Second, a reader should pay attention to a few themes in the text. One is the juxtaposition of life and death - Jesus is shown to be and offer a life that is more than tissue, bone and fluid, which he gives freely. Another is the importance of signs in this gospel - several of Jesus' miracles are specifically identified as "signs," and each can be matched with a specific discourse where Jesus makes the greater purpose of that sign more clear to his followers. Finally, imagery in the text repeatedly presents traditional Jewish worship and shows Jesus fulfilling the promises and symbols so pervasive to the religion.

This gospel is believed to have been written between 60-80AD. Some claim that John was predicting the destruction of the Jerusalem Temple and others that he was writing in its aftermath. Either way, it is clearly an evangelical book and targeted at Jews who were (or soon would be) confused about the end of their traditional temple worship structures. This persuasive purpose is found in John 20:30-31
Jesus did many other miraculous signs in the presence of his disciples, which are not recorded in this book. But these are written that you may believe that Jesus is the Christ, the Son of God, and that by believing you may have life in his name. (NIV)

John 1
The prologue (1:1-18) is poetic and therefore always hits my emotions pretty hard, but this time the emotional impact carried throughout the chapter. The prologue begins with the well-known phrase "In the beginning," recalling the dramatic introduction to the book of Genesis. With regard to the themes I mentioned, all three are found in the prologue: we are told that "the Word" (Jesus) is both light and life, true light and truth. We are told that through "the Word" we have received one blessing after another, not the least of these the disclosing of his glory through the incarnation and other miraculous signs. Finally, we are told that "the Word became flesh and made his dwelling among us" (1:14); the phrase "made his dwelling" could also be translated "he tabernacled" among us, recalling the wilderness era temple and offering "the Word" as a living substitute for that structure. The rest of the chapter jumps right into the story, where we hear from John the Baptist (who was introduced in the prologue), meet Jesus, and watch Jesus call his first disciples.
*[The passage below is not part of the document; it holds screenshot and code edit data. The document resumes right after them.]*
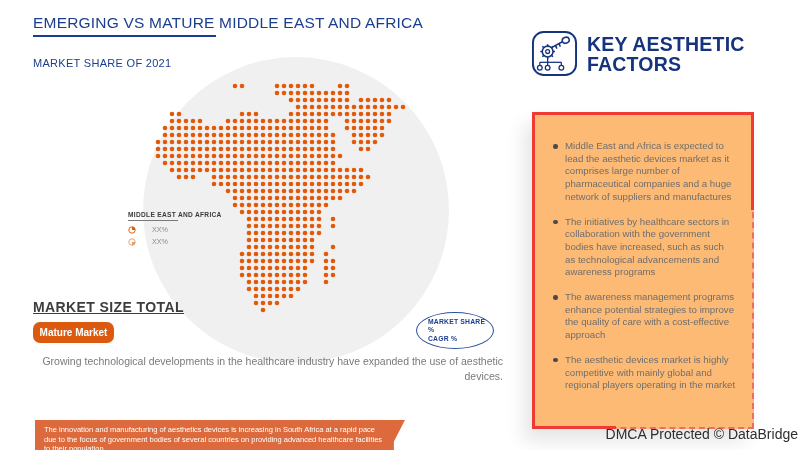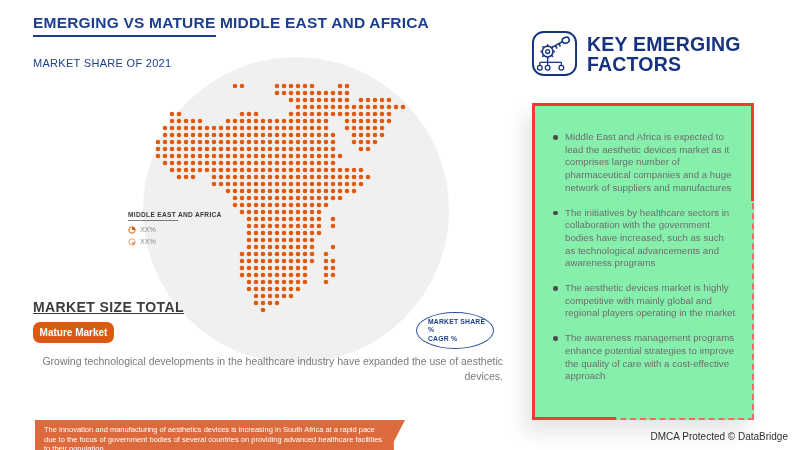--- a/index.html
+++ b/index.html
@@ -5,30 +5,30 @@
   * { margin:0; padding:0; box-sizing:border-box; }
   html,body { width:800px; height:450px; }
   body { font-family:"Liberation Sans", sans-serif; background:#ffffff; overflow:hidden; }
   .page { position:relative; width:800px; height:450px; background:#ffffff; }
 
   
   .globe-circle { position:absolute; left:143px; top:57px; width:306px; height:306px;
                   border-radius:50%; background:#f0f0f0; }
 
   .header { position:absolute; left:33px; top:13px; z-index:3; }
-  .title { color:#1c3e8e; font-weight:bold; font-size:15.5px; line-height:19px; letter-spacing:.2px; }
+  .title { color:#1c3e8e; font-weight:normal; font-size:15.5px; line-height:19px; letter-spacing:.2px; }
   .title-underline { width:183px; height:2px; background:#1c3e8e; margin-top:3px; }
   .subtitle { color:#1c3e8e; font-size:11px; margin-top:20px; letter-spacing:.3px; }
 
   .map-svg { position:absolute; left:153px; top:81px; z-index:2; }
 
   .legend { position:absolute; left:128px; top:211px; z-index:4; }
   .legend-title { font-size:6.6px; font-weight:bold; color:#3a3a3a; letter-spacing:.3px; }
   .legend-underline { width:50px; height:1px; background:#7a7a7a; margin:2px 0 4px 0; }
-  .legend-row { display:flex; align-items:center; gap:4px; margin-top:3px; }
+  .legend-row { display:flex; align-items:center; gap:16px; margin-top:3px; }
   .legend-row span { font-size:7.2px; color:#8a8a8a; }
 
   .market-size { position:absolute; left:33px; top:299px; z-index:4; }
   .market-size h2 { font-size:14px; color:#3d3d3d; font-weight:bold; letter-spacing:.4px;text-decoration:underline; }
   .btn-row { display:flex; gap:7px; margin-top:7px; }
   .pill-btn { border:none; color:#ffffff; font-family:"Liberation Sans",sans-serif;
               font-size:10px; font-weight:bold; width:81px; height:21px;
               border-radius:7px; cursor:pointer; }
   .btn-mature { background:#db5a10; }
   .btn-emerging { background:#1a3d7e; }
@@ -44,36 +44,36 @@
   .banner { position:absolute; left:35px; top:420px; width:370px; height:37px;
             background:#dc6a3c; color:#ffffff; font-size:7.5px; line-height:9.6px;
             padding:5px 18px 11px 9px; z-index:4;
             clip-path:polygon(0 0, 100% 0, 97% 58%, 97% 100%, 0 100%); }
 
   
   .factors-header { position:absolute; left:531px; top:30px; display:flex; gap:9px; align-items:center; z-index:3; }
   .factors-icon { width:47px; height:47px; flex:0 0 auto; }
   .factors-title { color:#16337e; font-weight:bold; font-size:19.5px; line-height:20px; letter-spacing:.2px; }
 
-  .factors-box { position:absolute; left:532px; top:103px; width:222px; height:317px;
-                 background:#86efac; z-index:2;
+  .factors-box { position:absolute; left:532px; top:112px; width:222px; height:317px;
+                 background:#fdba74; z-index:2;
                  border-top:3px solid #ef3b33; border-left:3px solid #ef3b33;
                  border-right:2px dashed #ef6b66; border-bottom:2px dashed #ef6b66;
                  box-shadow:-8px 12px 18px rgba(0,0,0,0.10); }
   .factors-box::before { content:""; position:absolute; right:-2px; top:-3px; height:98px;
                  border-right:3px solid #ef3b33; }
   .factors-box::after { content:""; position:absolute; left:-3px; bottom:-2px; width:84px;
                  border-bottom:3px solid #ef3b33; }
   .factors-list { list-style:none; padding:25px 16px 0 18px; }
   .factors-list li { position:relative; padding-left:12px; font-size:9.7px; line-height:12.7px;
                  color:#6e6e6e; margin-bottom:12px; }
   .factors-list li::before { content:""; position:absolute; left:0; top:4px; width:4.5px; height:4.5px;
                  border-radius:50%; background:#4a4a4a; }
 
-  .footer-dmca { position:absolute; right:12px; bottom:8px; font-size:10px; color:#2e2e2e; z-index:4; }
+  .footer-dmca { position:absolute; right:2px; bottom:8px; font-size:14px; color:#2e2e2e; z-index:4; }
 </style>
 </head>
 <body>
 
 <div class="page">
 
   <div class="globe-circle"></div>
 
   <div class="header">
     <div class="title">
@@ -689,29 +689,29 @@
         <line x1="9" y1="33" x2="31" y2="33"></line>
         <line x1="9" y1="33" x2="9" y2="36"></line>
         <line x1="31" y1="33" x2="31" y2="36"></line>
         <circle cx="9" cy="38.5" r="2.4"></circle>
           <circle cx="17" cy="38.5" r="2.4"></circle>
           <circle cx="31" cy="38.5" r="2.4"></circle>
         <line x1="17" y1="33" x2="17" y2="36"></line>
       </g>
     </svg>
     <div class="factors-title">
-      <div>KEY EMERGING</div>
+      <div>KEY AESTHETIC</div>
       <div>FACTORS</div>
     </div>
   </div>
 
   <div class="factors-box">
     <ul class="factors-list">
       <li>Middle East and Africa is expected to lead the aesthetic devices market as it comprises large number of pharmaceutical companies and a huge network of suppliers and manufactures</li>
       <li>The initiatives by healthcare sectors in collaboration with the government bodies have increased, such as such as technological advancements and awareness programs</li>
+      <li>The awareness management programs enhance potential strategies to improve the quality of care with a cost-effective approach</li>
       <li>The aesthetic devices market is highly competitive with mainly global and regional players operating in the market</li>
-      <li>The awareness management programs enhance potential strategies to improve the quality of care with a cost-effective approach</li>
     </ul>
   </div>
 
   <div class="footer-dmca">DMCA Protected © DataBridge</div>
 
 </div>
 
 </body></html>

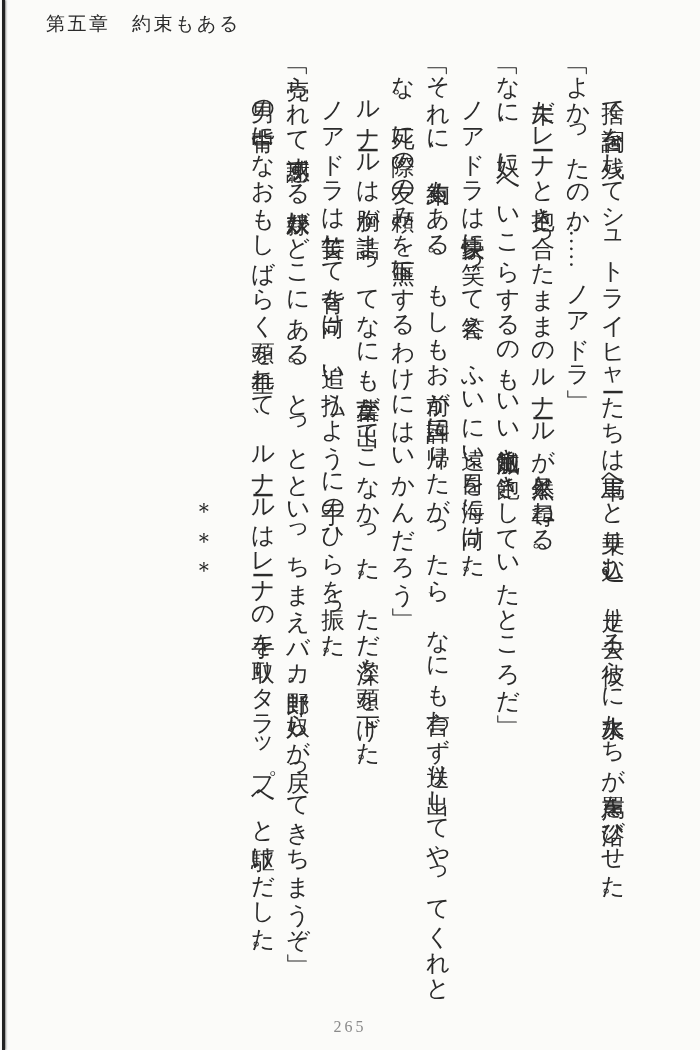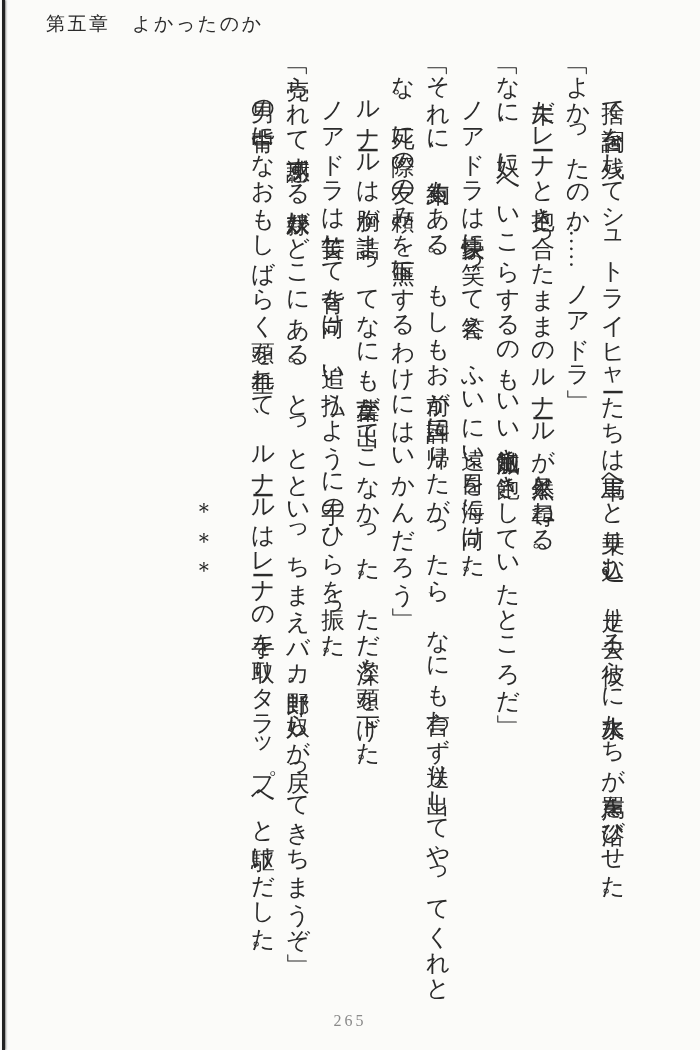--- a/index.html
+++ b/index.html
@@ -41,34 +41,34 @@
   .para { margin: 0; }
   .para.indent { text-indent: 1em; }
   .section-break {
     margin: 0 24px 0 0;
     text-align: center;   
     letter-spacing: 6px;
     font-size: 23.5px;
   }
 
   .page-number {
-    position: absolute; bottom: 20px; left: 0;
+    position: absolute; bottom: 14px; left: 0;
     width: 100%; text-align: center;
     font-size: 16px; letter-spacing: 3px;
     color: var(--page-number);
   }
 </style>
 </head>
 <body>
 
 <div class="page">
 
   <div class="scan-edge"></div>
 
-  <div class="chapter-header">第五章　よかったのか</div>
+  <div class="chapter-header">第五章　約束もある</div>
 
   <div class="body-text">
     <p class="para indent">捨て台詞を残してシュトライヒャーたちは馬車へと乗り込む。走り去る彼らに水夫たちが罵声を浴びせた。</p>
     <p class="para">「よかったのか……ノアドラ」</p>
     <p class="para indent">未だレーナと抱き合ったままのルナールが呆然と尋ねる。</p>
     <p class="para">「なに、奴にへいこらするのもいい加減飽き飽きしていたところだ」</p>
     <p class="para indent">ノアドラは豪快に笑って答え、ふいに遠い目を海に向けた。</p>
     <p class="para">「それに、約束もある。もしもお前が国許に帰りたがったら、なにも言わず送り出してやってくれとな。死に際の友の頼みを無下にするわけにはいかんだろう」</p>
     <p class="para indent">ルナールは胸が詰まってなにも言葉が出てこなかった。ただ深々と頭を下げた。</p>
     <p class="para indent">ノアドラは苦笑して背を向け、追い払うように手のひらを振った。</p>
These are all the sorts of things that I knew coming into the reading of this passage. This time as I read it, what really struck me was the timing of it all. The very fact that this gospel has a prologue informs one that John wrote with a knowledge of the end. He, and some of those he writes to, have personal experience with the rest of the story - this is clear from verse 16: "From the fullness of his grace we have all received one blessing after another." We are reminded why we care about one man's story, or why we should care, if we do not: because Jesus' story is not the story of one man but the repetition of a call as old as time and a vision as beautiful as the first sunrise: full of grace and truth.

I'm a sucker for a good epic. I can admit that books like The Lord of the Rings and the Wheel of Time series can catch and hold my attention for hours at a time because I love to follow characters through their interaction with the ancient and sacred in search of purpose. John's prologue does this for me as well. But there is more to it than a simple epic, and the moment we are invited to take part in is more than one more character's realization of the small part they play in history. "The Word became flesh" in a specific moment. Grace and truth and the face of God were made known to us in a specific time and place and no one but Jesus could have been that person - Jesus' life is the turning point in history, and that is why we care to read this.
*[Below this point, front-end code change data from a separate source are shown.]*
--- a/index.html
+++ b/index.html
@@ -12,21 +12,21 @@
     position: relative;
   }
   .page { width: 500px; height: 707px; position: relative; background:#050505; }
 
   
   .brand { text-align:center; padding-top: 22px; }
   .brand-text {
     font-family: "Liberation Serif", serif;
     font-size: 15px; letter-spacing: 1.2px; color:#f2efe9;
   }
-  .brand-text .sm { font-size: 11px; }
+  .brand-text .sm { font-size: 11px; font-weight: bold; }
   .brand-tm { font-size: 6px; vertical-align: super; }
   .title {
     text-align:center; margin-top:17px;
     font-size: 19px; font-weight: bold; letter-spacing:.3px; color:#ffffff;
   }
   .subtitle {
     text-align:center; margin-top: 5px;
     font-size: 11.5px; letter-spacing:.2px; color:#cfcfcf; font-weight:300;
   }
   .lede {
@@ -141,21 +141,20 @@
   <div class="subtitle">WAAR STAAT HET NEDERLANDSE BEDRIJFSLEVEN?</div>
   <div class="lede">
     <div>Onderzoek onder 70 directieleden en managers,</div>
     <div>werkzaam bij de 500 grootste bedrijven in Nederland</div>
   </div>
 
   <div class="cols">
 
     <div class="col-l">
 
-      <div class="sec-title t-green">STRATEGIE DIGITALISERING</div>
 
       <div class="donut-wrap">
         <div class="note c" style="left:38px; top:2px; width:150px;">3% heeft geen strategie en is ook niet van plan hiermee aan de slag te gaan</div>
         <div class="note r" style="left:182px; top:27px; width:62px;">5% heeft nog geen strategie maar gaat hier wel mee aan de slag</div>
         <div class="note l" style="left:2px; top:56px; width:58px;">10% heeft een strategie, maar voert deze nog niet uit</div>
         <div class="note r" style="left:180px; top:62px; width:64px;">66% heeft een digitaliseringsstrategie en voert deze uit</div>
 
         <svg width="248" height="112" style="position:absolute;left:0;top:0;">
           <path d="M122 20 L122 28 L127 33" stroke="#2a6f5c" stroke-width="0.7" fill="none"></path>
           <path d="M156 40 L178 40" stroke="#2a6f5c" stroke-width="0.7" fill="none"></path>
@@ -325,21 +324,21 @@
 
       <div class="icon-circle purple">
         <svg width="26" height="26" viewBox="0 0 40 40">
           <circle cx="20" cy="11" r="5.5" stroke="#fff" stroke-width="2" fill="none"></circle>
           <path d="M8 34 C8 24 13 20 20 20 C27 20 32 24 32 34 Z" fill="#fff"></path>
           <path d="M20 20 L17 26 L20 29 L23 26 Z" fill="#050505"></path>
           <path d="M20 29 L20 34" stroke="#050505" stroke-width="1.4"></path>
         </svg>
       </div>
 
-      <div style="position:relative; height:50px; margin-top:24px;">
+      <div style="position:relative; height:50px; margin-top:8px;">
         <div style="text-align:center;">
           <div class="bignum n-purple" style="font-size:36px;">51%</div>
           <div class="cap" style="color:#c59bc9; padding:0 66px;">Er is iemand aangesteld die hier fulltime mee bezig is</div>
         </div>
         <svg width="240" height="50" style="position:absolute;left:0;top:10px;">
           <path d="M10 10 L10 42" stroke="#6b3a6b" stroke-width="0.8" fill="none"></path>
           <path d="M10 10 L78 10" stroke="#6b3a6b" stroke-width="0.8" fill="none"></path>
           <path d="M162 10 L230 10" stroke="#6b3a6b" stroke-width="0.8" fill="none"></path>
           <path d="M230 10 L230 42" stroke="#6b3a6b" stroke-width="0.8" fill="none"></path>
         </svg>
Going forward (in the chapter) to the more literal, historical testimony of John the Baptist and the call of the disciples, that ancient desire for transcendence and purpose is still there. The Baptist's self-description come from an ancient prophet (Isaiah): "I am the voice of one calling in the desert, 'Make straight the way for the Lord'" (John 1:23), and he describes Jesus using sacrificial Old Testament imagery when he calls him "the Lamb of God." But their relationship - John the Baptist and Jesus' - is the most striking one. The Baptist says "This is the one I meant when I said, 'A man who comes after me has surpassed me because he was before me'" (1:30). Jesus and the Baptist were cousins, and even before he was born the Baptist recognized the presence of his Lord in Mary's womb. Their history and God's revelation enabled the Baptist to loudly proclaim that the past and the future were melded and completed in this man, this God-made-known.
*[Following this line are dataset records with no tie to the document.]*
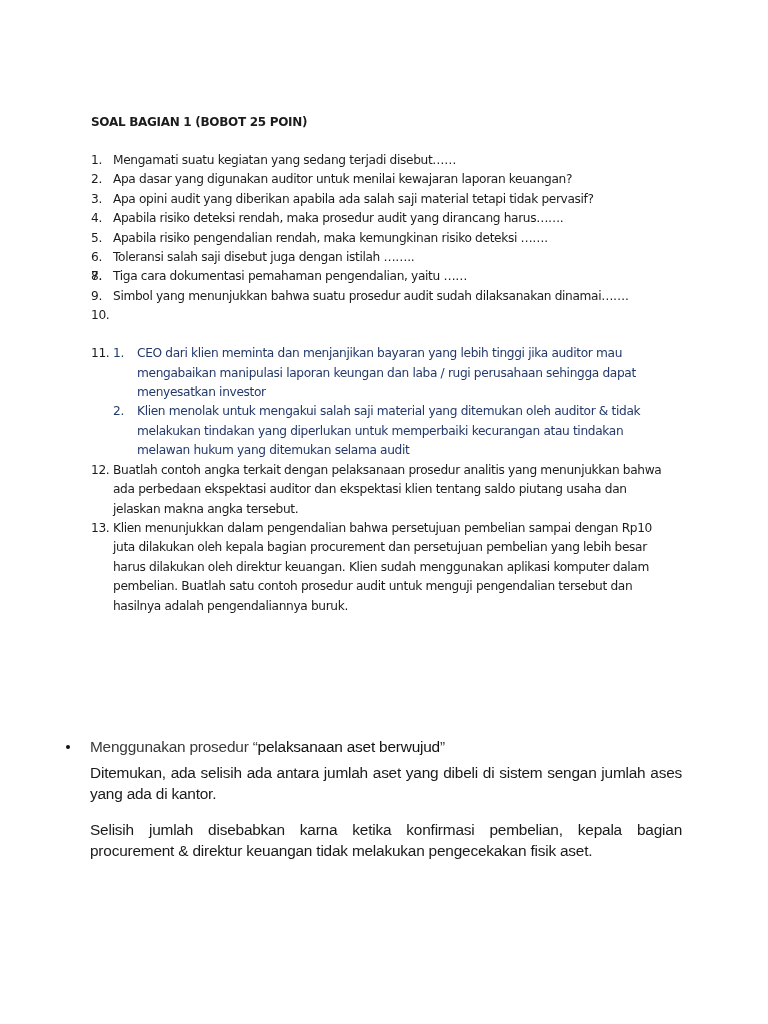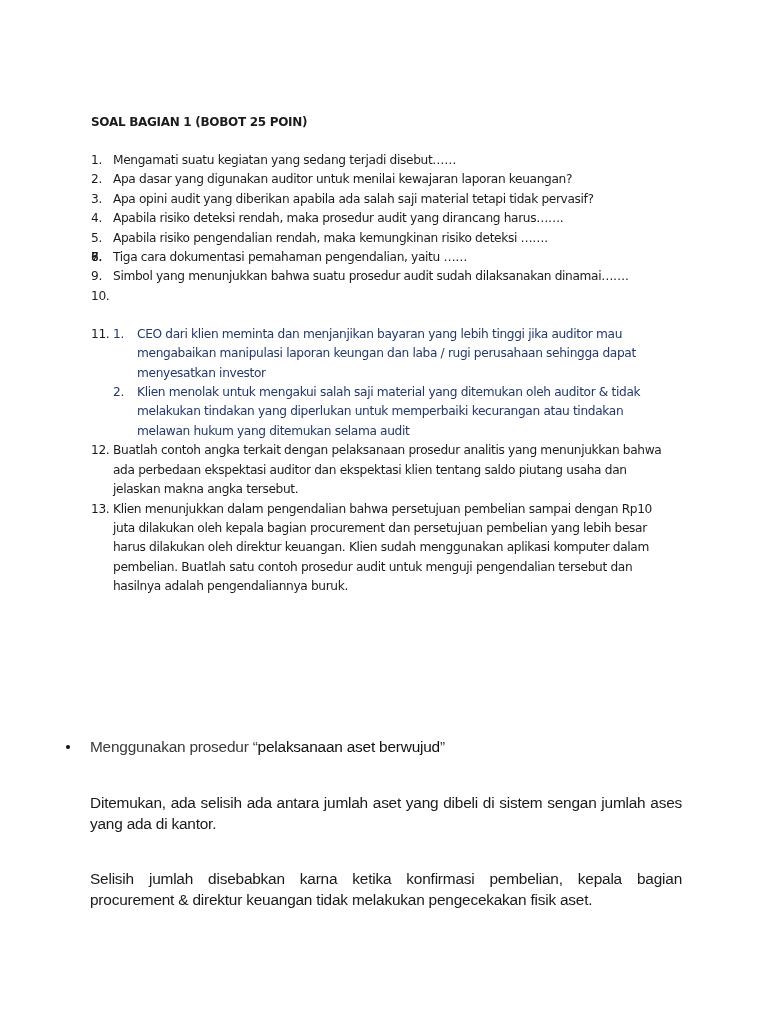--- a/index.html
+++ b/index.html
@@ -98,40 +98,40 @@
       border-radius: 50%;
       background: #111;
     }
     .bullet-line .quoted {
       color: #111;
     }
     .para {
       padding-left: 28px;
       line-height: 21px;
       text-align: justify;
-      margin-top: 34px;
+      margin-top: 4px;
       color: #1a1a1a;
     }
   </style>
 </head>
 <body>
 
 <div class="page">
   <div class="doc">
 
     <h2 class="section-heading">SOAL BAGIAN 1 (BOBOT 25 POIN)</h2>
     <div class="spacer-heading"></div>
 
     <ol class="q-list">
       <li><span class="num">1.</span><span>Mengamati suatu kegiatan yang sedang terjadi disebut……</span></li>
       <li><span class="num">2.</span><span>Apa dasar yang digunakan auditor untuk menilai kewajaran laporan keuangan?</span></li>
       <li><span class="num">3.</span><span>Apa opini audit yang diberikan apabila ada salah saji material tetapi tidak pervasif?</span></li>
       <li><span class="num">4.</span><span>Apabila risiko deteksi rendah, maka prosedur audit yang dirancang harus…….</span></li>
       <li><span class="num">5.</span><span>Apabila risiko pengendalian rendah, maka kemungkinan risiko deteksi …….</span></li>
-      <li><span class="num">6.</span></li>
+      <li><span class="num">6.</span><span>Toleransi salah saji disebut juga dengan istilah ……..</span></li>
       <li><span class="num">7.</span></li>
       <li><span class="num">8.</span><span>Tiga cara dokumentasi pemahaman pengendalian, yaitu ……</span></li>
       <li><span class="num">9.</span><span>Simbol yang menunjukkan bahwa suatu prosedur audit sudah dilaksanakan dinamai…….</span></li>
       <li><span class="num">10.</span></li>
     </ol>
 
     <div class="gap"></div>
 
     <div class="spacer-heading"></div>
So Jesus has been identified as the one who is eternal, who was from the beginning and is here to make God's face known. This prior knowledge extends to the people he would call as his disciples. He knows what they want to know in addition to what they ask about. We are told that he found Phillip, and that he knew where Nathanael was before he arrived. Each of the disciples receives their savior's invitation (or call) in a personal way, even if some of them do not understand - how long was it between Jesus' renaming of Simon (to Cephas, or "rock") and his statement in Matthew 18 that "on this rock I will build my church"?

So what?
I love the literary power of this book, its repetition and the themes that have begun to weave their way through it. There is so much more that I could say about each section and each verse, but I want to give myself and you, my readers, a chance to respond. What do you think?

While it is beautiful - and good for my soul - to remember that Jesus was the turning point of a history that has a beginning (and eventually an end), how do I respond to it? The greatest struggle for me, and possibly for some of you, is that this is reminder of the knowledge of God - do you see how well Jesus knew his disciples, before he met them? This is true for us as well. He knows everything about us, the most hidden sins and insecurities, and if you focus on that it can be terrifying.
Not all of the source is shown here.